Each segment file begins with a 5-byte version header ("RWAL" magic + version byte), followed by entries. Each entry is prefixed with a CRC32C checksum covering the index, payload length, and payload bytes. On recovery, entries with invalid checksums or incomplete writes are silently discarded from the tail — the WAL recovers up to the last good entry. Legacy segments (v0, without header) are auto-detected and parsed correctly.

Benchmarks

Measured on Linux with 128-byte entries. Lower is better.

vs alternatives

Operation raft-wal sled redb rocksdb
append (buffered) 314 ns 3.46 µs 2.32 ms† 1.17 µs
append + sync (durable) 980 µs
get 2.0 ns 192 ns 444 ns 300 ns
recovery (10k) 1.16 ms 11.6 ms 8.34 ms 8.82 ms

† redb fsyncs every transaction. sled and rocksdb buffer by default like raft-wal's append. Run cargo bench --bench comparison on your hardware.

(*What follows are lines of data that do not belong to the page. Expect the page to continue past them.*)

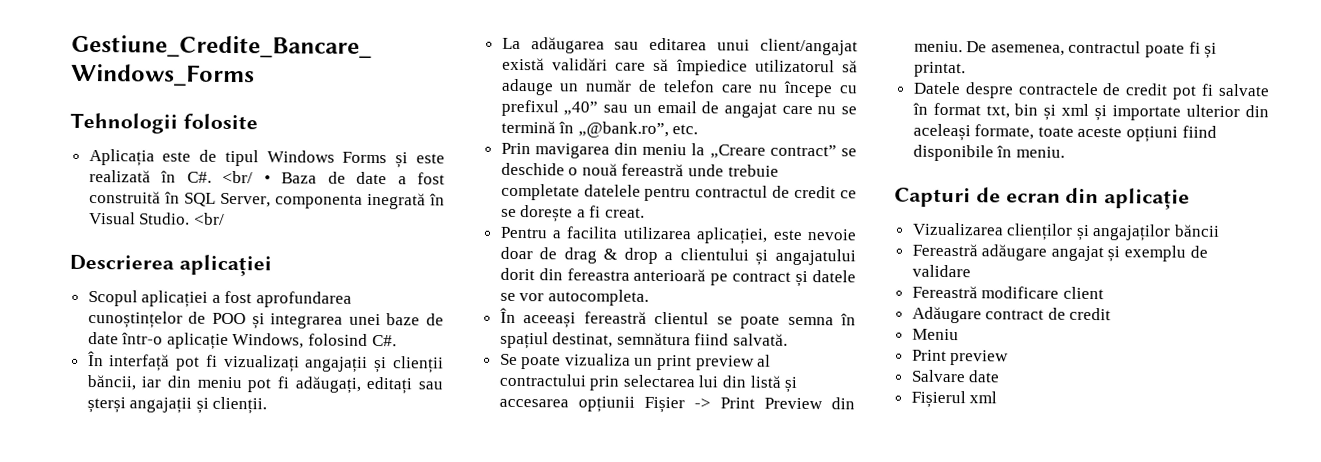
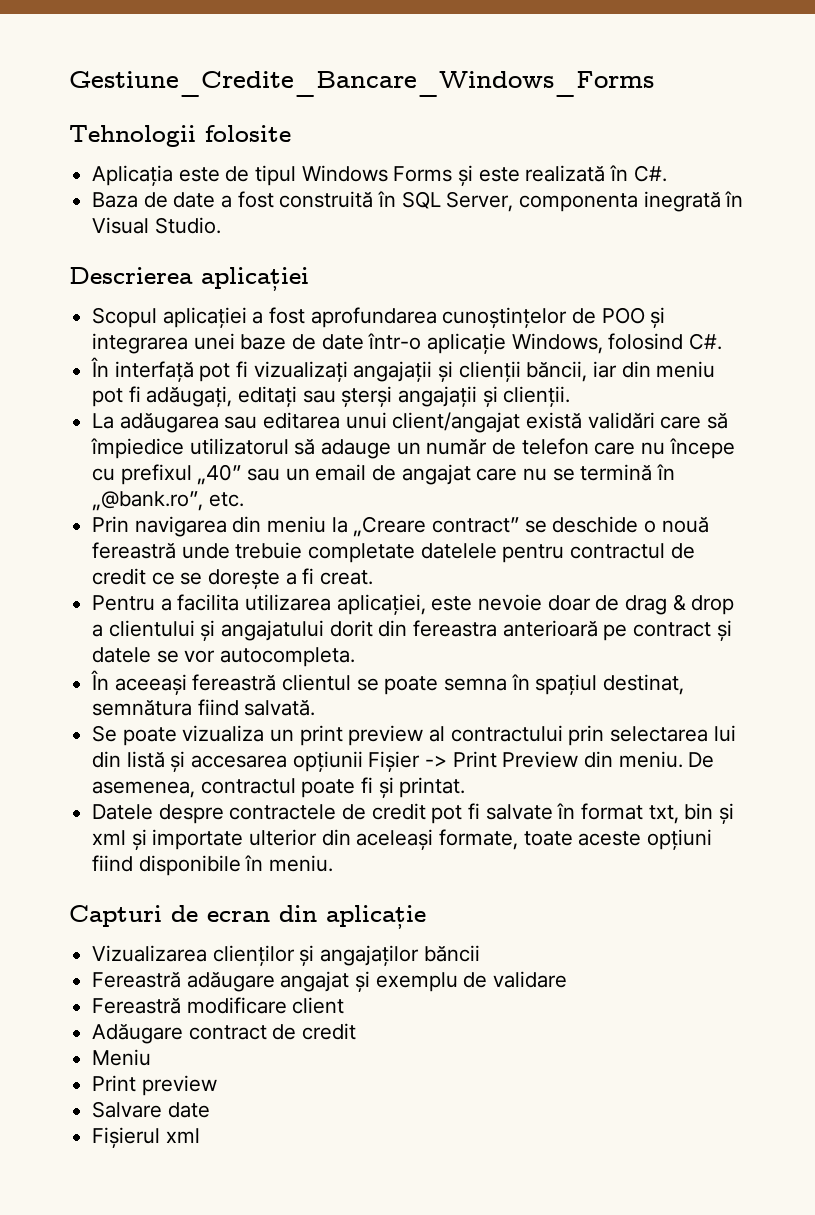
- Aplicația este de tipul Windows Forms și este realizată în C#. <br/ • Baza de date a fost construită în SQL Server, componenta inegrată în Visual Studio. <br/
+ Aplicația este de tipul Windows Forms și este realizată în C#.
+ Baza de date a fost construită în SQL Server, componenta inegrată în Visual Studio.
- Prin mavigarea din meniu la „Creare contract” se deschide o nouă fereastră unde trebuie completate datelele pentru contractul de credit ce se dorește a fi creat.
+ Prin navigarea din meniu la „Creare contract” se deschide o nouă fereastră unde trebuie completate datelele pentru contractul de credit ce se dorește a fi creat.

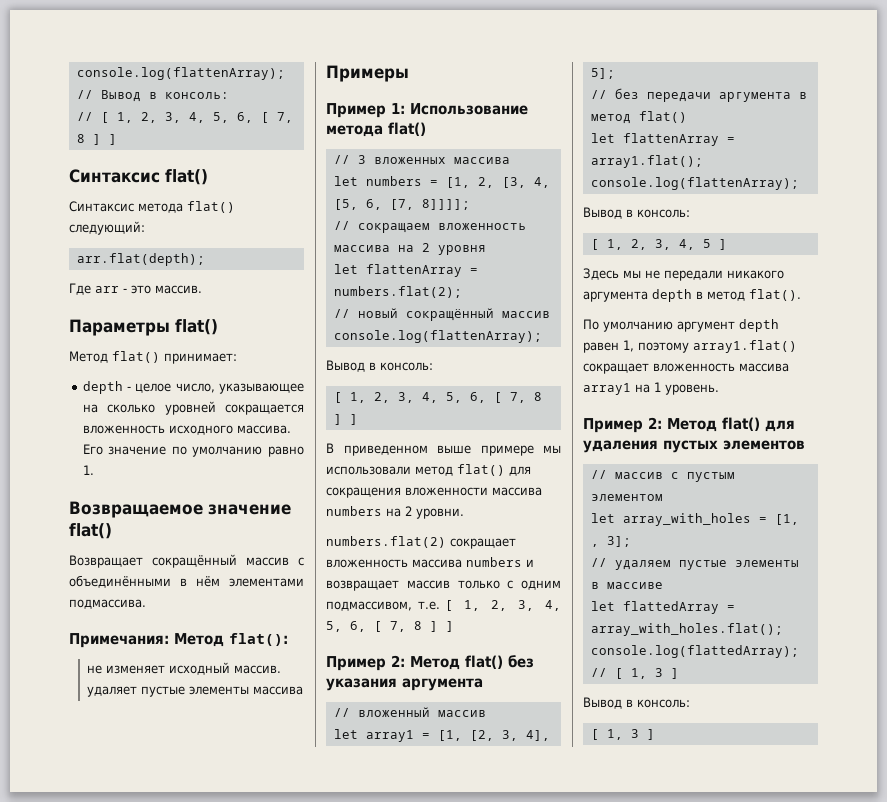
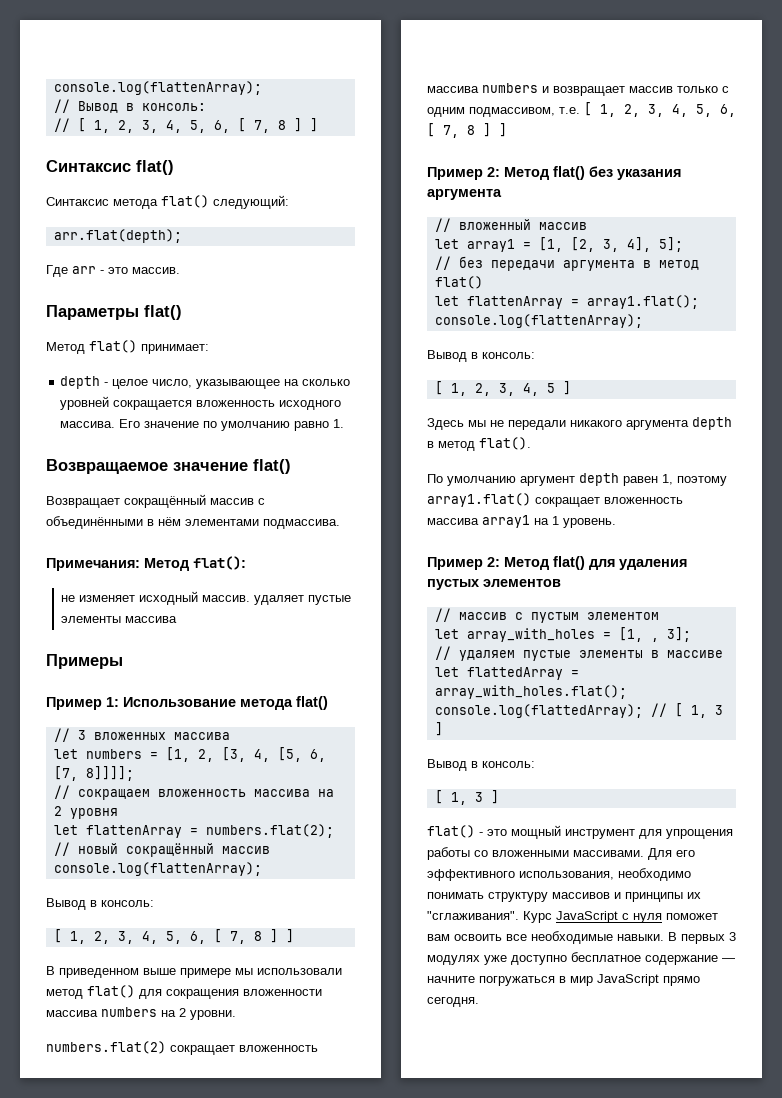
+ flat() - это мощный инструмент для упрощения работы со вложенными массивами. Для его эффективного использования, необходимо понимать структуру массивов и принципы их "сглаживания". Курс JavaScript с нуля поможет вам освоить все необходимые навыки. В первых 3 модулях уже доступно бесплатное содержание — начните погружаться в мир JavaScript прямо сегодня.

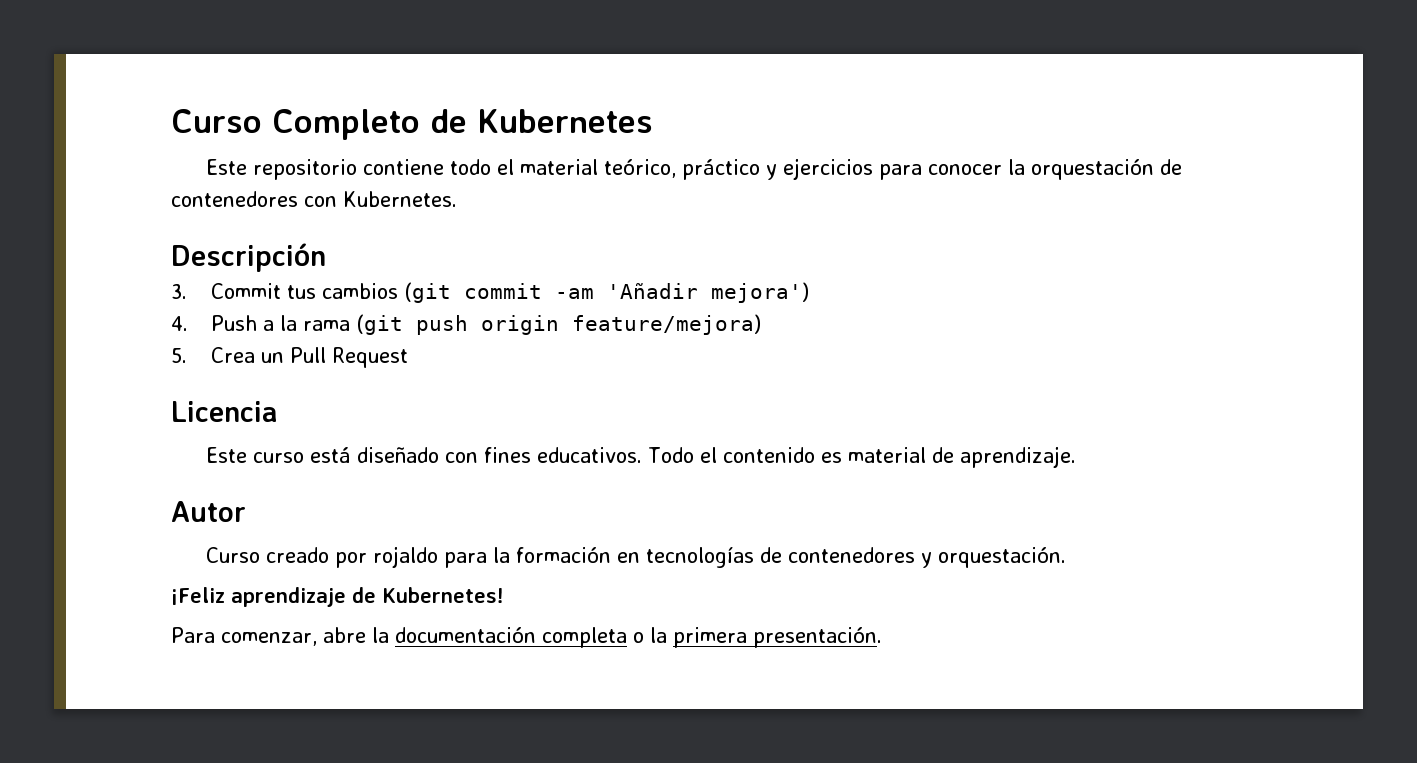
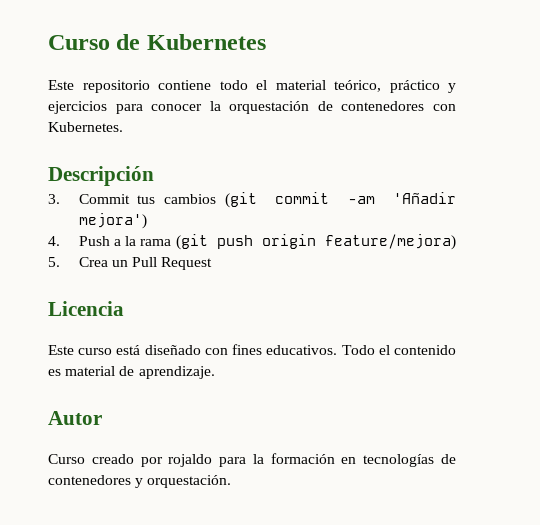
- Curso Completo de Kubernetes
+ Curso de Kubernetes
- ¡Feliz aprendizaje de Kubernetes!
- Para comenzar, abre la documentación completa o la primera presentación.

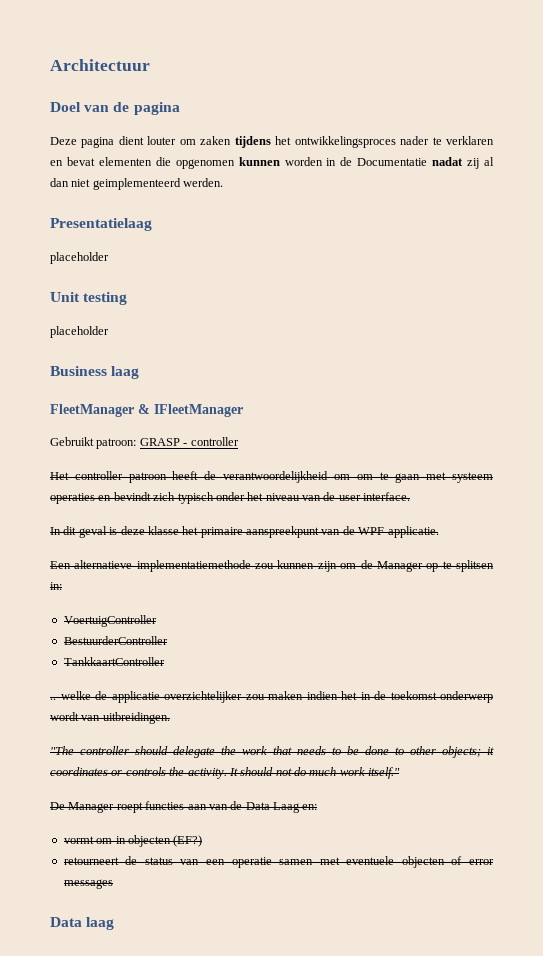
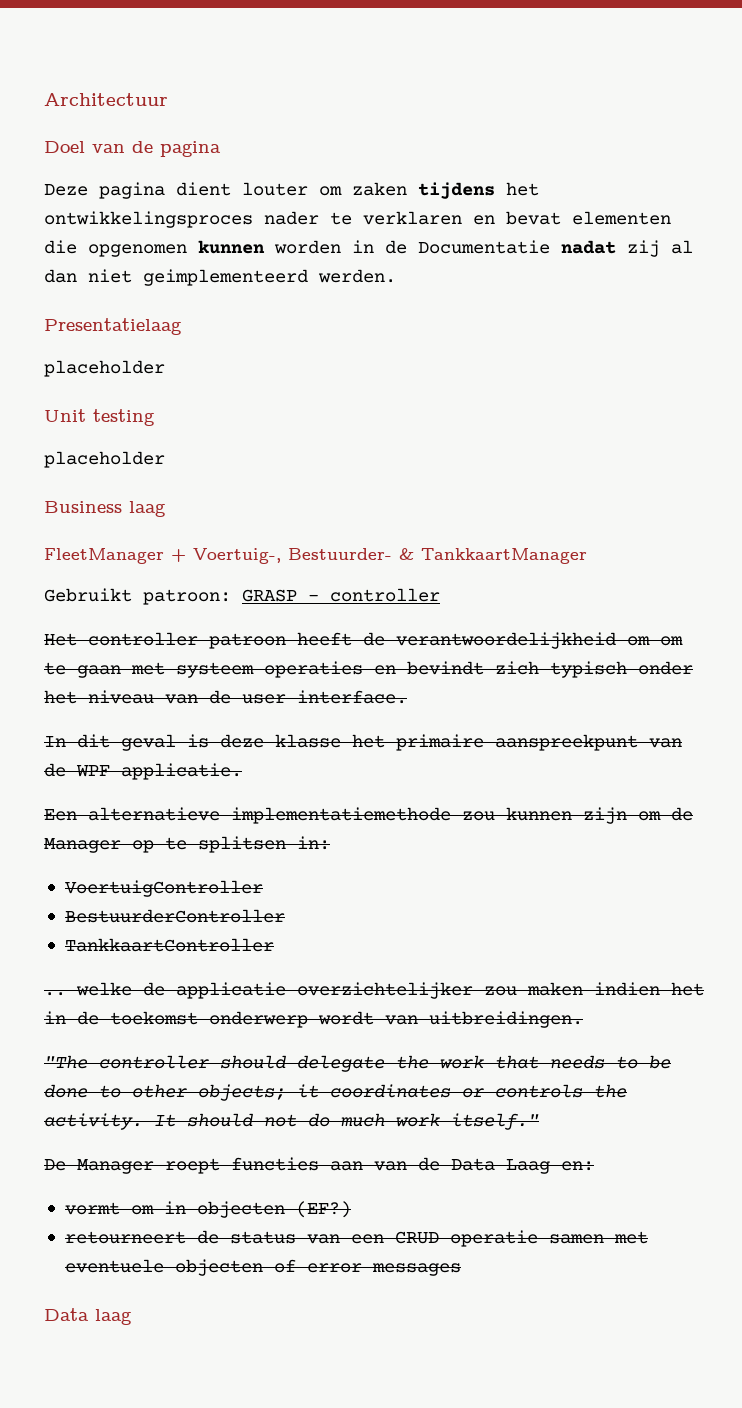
- FleetManager & IFleetManager
+ FleetManager + Voertuig-, Bestuurder- & TankkaartManager
- retourneert de status van een operatie samen met eventuele objecten of error messages
+ retourneert de status van een CRUD operatie samen met eventuele objecten of error messages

durable writes (with fdatasync)

Pattern Latency Per-entry cost
append + sync() (1 entry) ~980 µs 980 µs
append_batch(10) + sync() ~4.2 ms 420 µs

In real Raft, AppendEntries RPCs carry multiple entries. Batch + single fdatasync is the typical pattern, making the per-entry durable cost ~420µs.

raft-wal detailed

Operation Latency
append (buffered) ~314 ns
append + sync() (durable) ~980 µs
append_batch(10) + sync() ~4.2 ms
append_batch(10) (buffered) ~3.1 µs
get (cache hit) ~2.0 ns
read_range (100 entries) ~3.1 µs
recovery (10k entries, 1 segment) ~1.0 ms
recovery (10k entries, multi-segment) ~1.9 ms
cargo bench --bench comparison  # vs sled, redb, rocksdb
cargo bench --bench wal         # raft-wal detailed
cargo bench --bench wal_async --features tokio

Design

  • Memory-bounded cache: Recent entries are kept in a VecDeque (O(1) append/lookup). Older entries are evicted from memory but remain on disk. get() transparently falls back to disk reads for evicted entries (Cow::Borrowed for cache hits, Cow::Owned for disk). Use set_max_cache_entries() to limit memory. get_cached() provides a zero-copy fast path for in-memory entries only.
  • Segment files: the log is split into segment files ({index}.seg). When the active segment exceeds max_segment_size (default 64 MB), it is sealed and a new segment begins. compact() deletes old segments with a file remove — no rewrite needed.
  • Segment format (v1): [RWAL magic 4B][version u8] header, then entries: [u32 crc32c LE][u64 index LE][u32 payload_len LE][payload] — 16-byte header per entry
  • Buffered writes: 64 KB BufWriter (sync) or userspace buffer (async) — syscalls only when the buffer fills
  • Parallel recovery: segment files are read and CRC-verified concurrently using one thread per CPU core (std::thread::scope) or tokio::spawn (async)
  • Atomic metadata: set_meta writes to a temp file, fsyncs, then renames — crash-safe
  • CRC32C: hardware-accelerated via the crc32c crate (SSE4.2 on x86, ARM CRC on aarch64); software lookup-table fallback in no_std
  • Pluggable storage: WalStorage trait abstracts file I/O. StdStorage (default) uses std::fs. Implement your own for embedded, WASM, or custom storage backends.
  • Platform targets: x86_64, aarch64, wasm32-wasip2 verified. io_uring for Linux kernel-bypass I/O.

Status

This crate is in early development and has not been battle-tested in production yet. It is planned for use in Nyx Studio infrastructure. Use at your own risk.

Contributing

Contributions are welcome! Please see CONTRIBUTING.md for commit conventions and guidelines.

License

Licensed under either of Apache License, Version 2.0 or MIT License at your option.